斎藤環『メディアは存在しない』を読了。
「InterCommunication」で連載されていたもので、連載当時にちょこちょこと読んでいたのですが、この度ようやく1冊にまとまりました。
ラカンの精神分析によれば、コミュニケーションを厳密に定義づけることは出来ず、シニフィアンの体系の中の「言葉」は常に多義的な意味を持ち、単なる情報の伝達以上の何かを持つ。人間における最強のメディアは「言葉」であり、人間の経験は常に「既に媒介されたもの」である。それゆえ、メディアが人間を変える「内破主義」というものはあり得ない。
というのが、この本のテーゼと言っていいもの。
このあたりはラカン派であれば素直に受け入れられて、そうでなければ納得できないというところでしょうか?
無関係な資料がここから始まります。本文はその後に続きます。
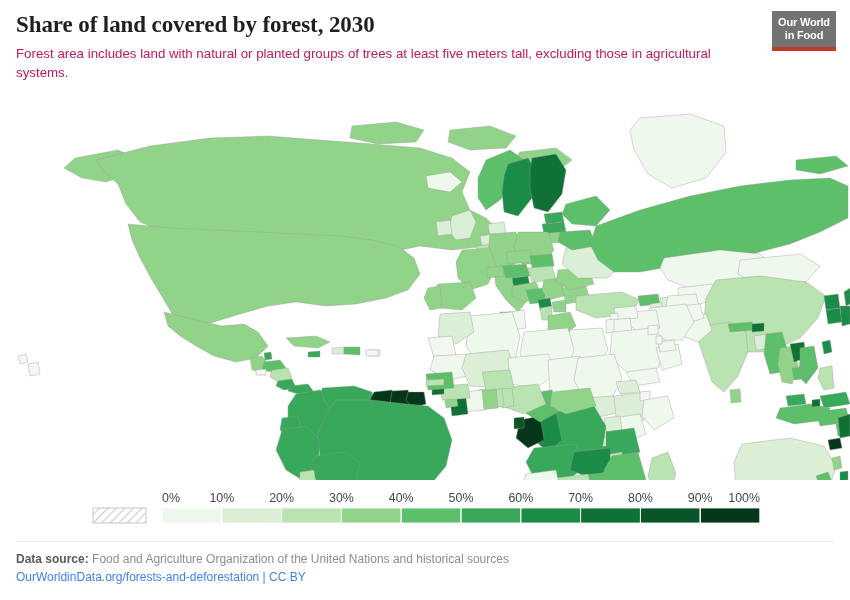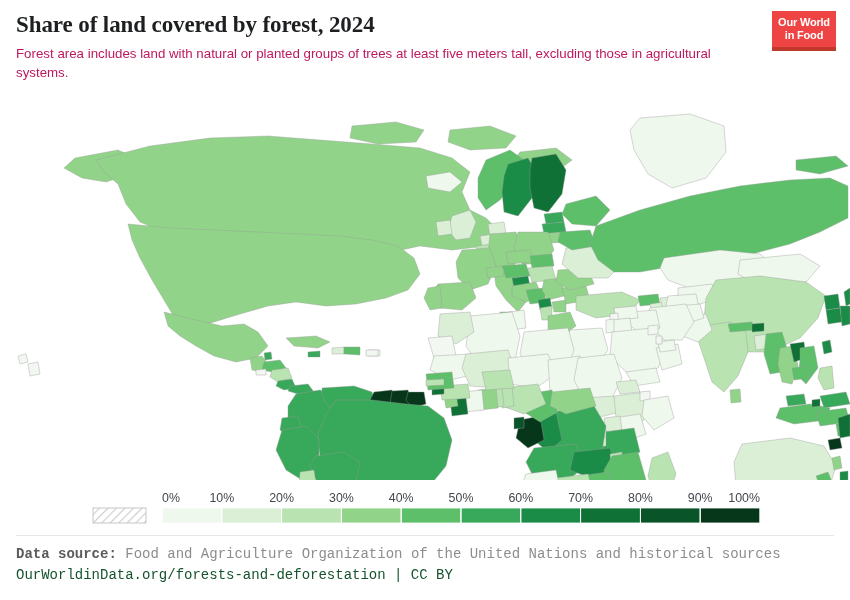--- a/index.html
+++ b/index.html
@@ -145,7 +145,7 @@
 <div id="chart-root">
 
   <div class="header">
-    <h1 class="chart-title">Share of land covered by forest, 2024</h1>
+    <h1 class="chart-title">Share of land covered by forest, 2030</h1>
     <p class="chart-subtitle">Forest area includes land with natural or planted groups of trees at least five meters tall, excluding those in agricultural systems.</p>
   </div>
 

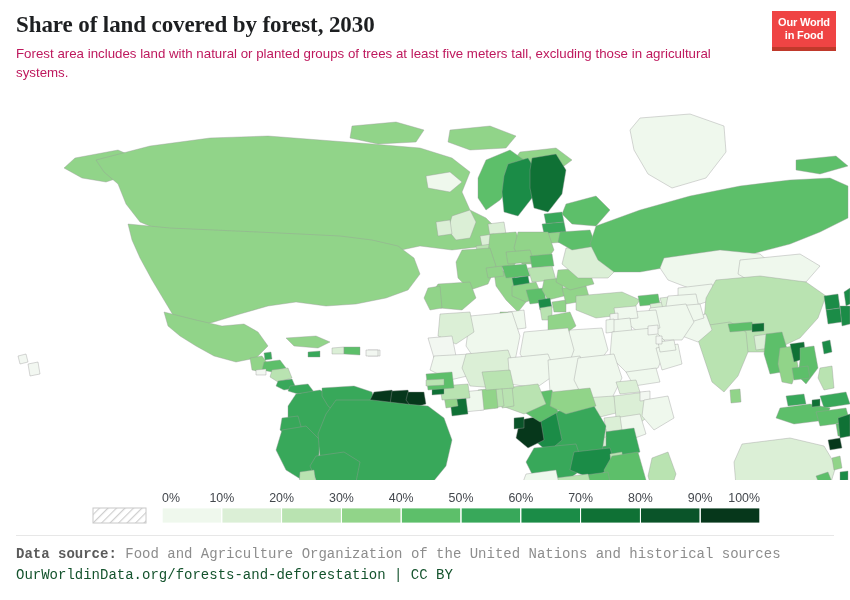--- a/index.html
+++ b/index.html
@@ -57,7 +57,7 @@
     right: 14px;
     top: 11px;
     width: 64px;
-    background: #ef4444;
+    background: #737373;
     border-bottom: 4px solid #c0392b;
     padding: 5px 4px 5px 4px;
     box-sizing: border-box;

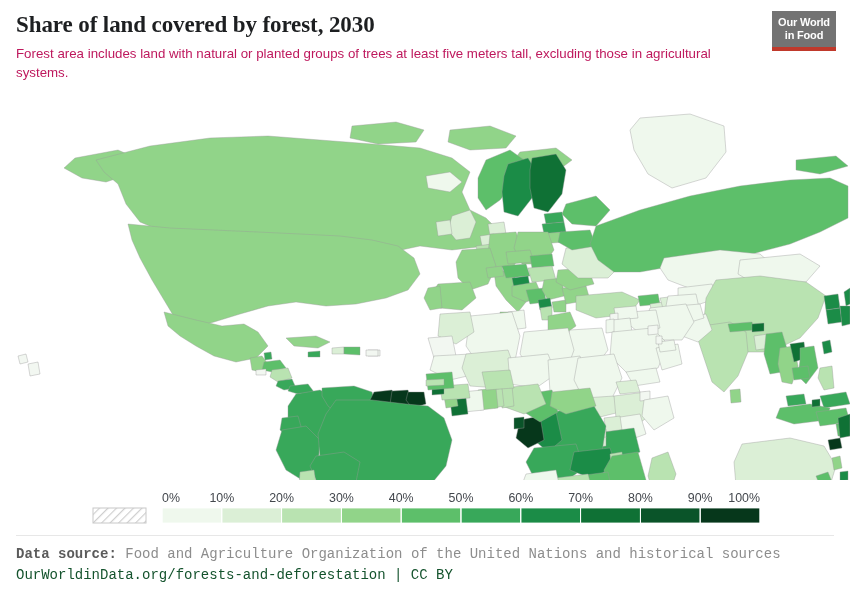--- a/index.html
+++ b/index.html
@@ -124,8 +124,8 @@
     padding-top: 8px;
   }
   .footer-line {
-    font-family: Liberation Mono, monospace;
-    font-size: 14px;
+    font-family: Liberation Sans, sans-serif;
+    font-size: 12px;
     line-height: 1.5;
     color: #8d8d8d;
   }

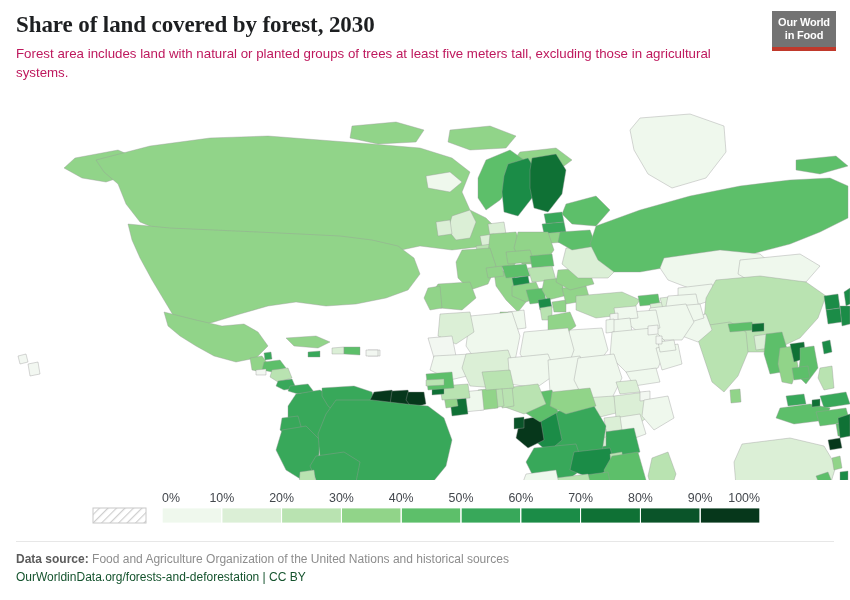--- a/index.html
+++ b/index.html
@@ -134,7 +134,7 @@
     font-weight: 700;
   }
   .footer-link {
-    color: #14532d;
+    color: #3b82f6;
     text-decoration: none;
     cursor: pointer;
   }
ただ、この本はそうしたラカン的な考えを素直に受け入れられなくても、映画版『ファイナル・ファンタジー』をとり上げた、CGと生身の役者の間には越えられない壁があるとするCG論、『攻殻機動隊』論、「顔」と「転移」こそがメディアが媒介するものであるといった考察は一読の価値があると思います。
また、最後に東浩紀・大澤真幸との鼎談も収録されているので、東浩紀と斎藤環の近さと違いがわかって面白いのではないでしょうか?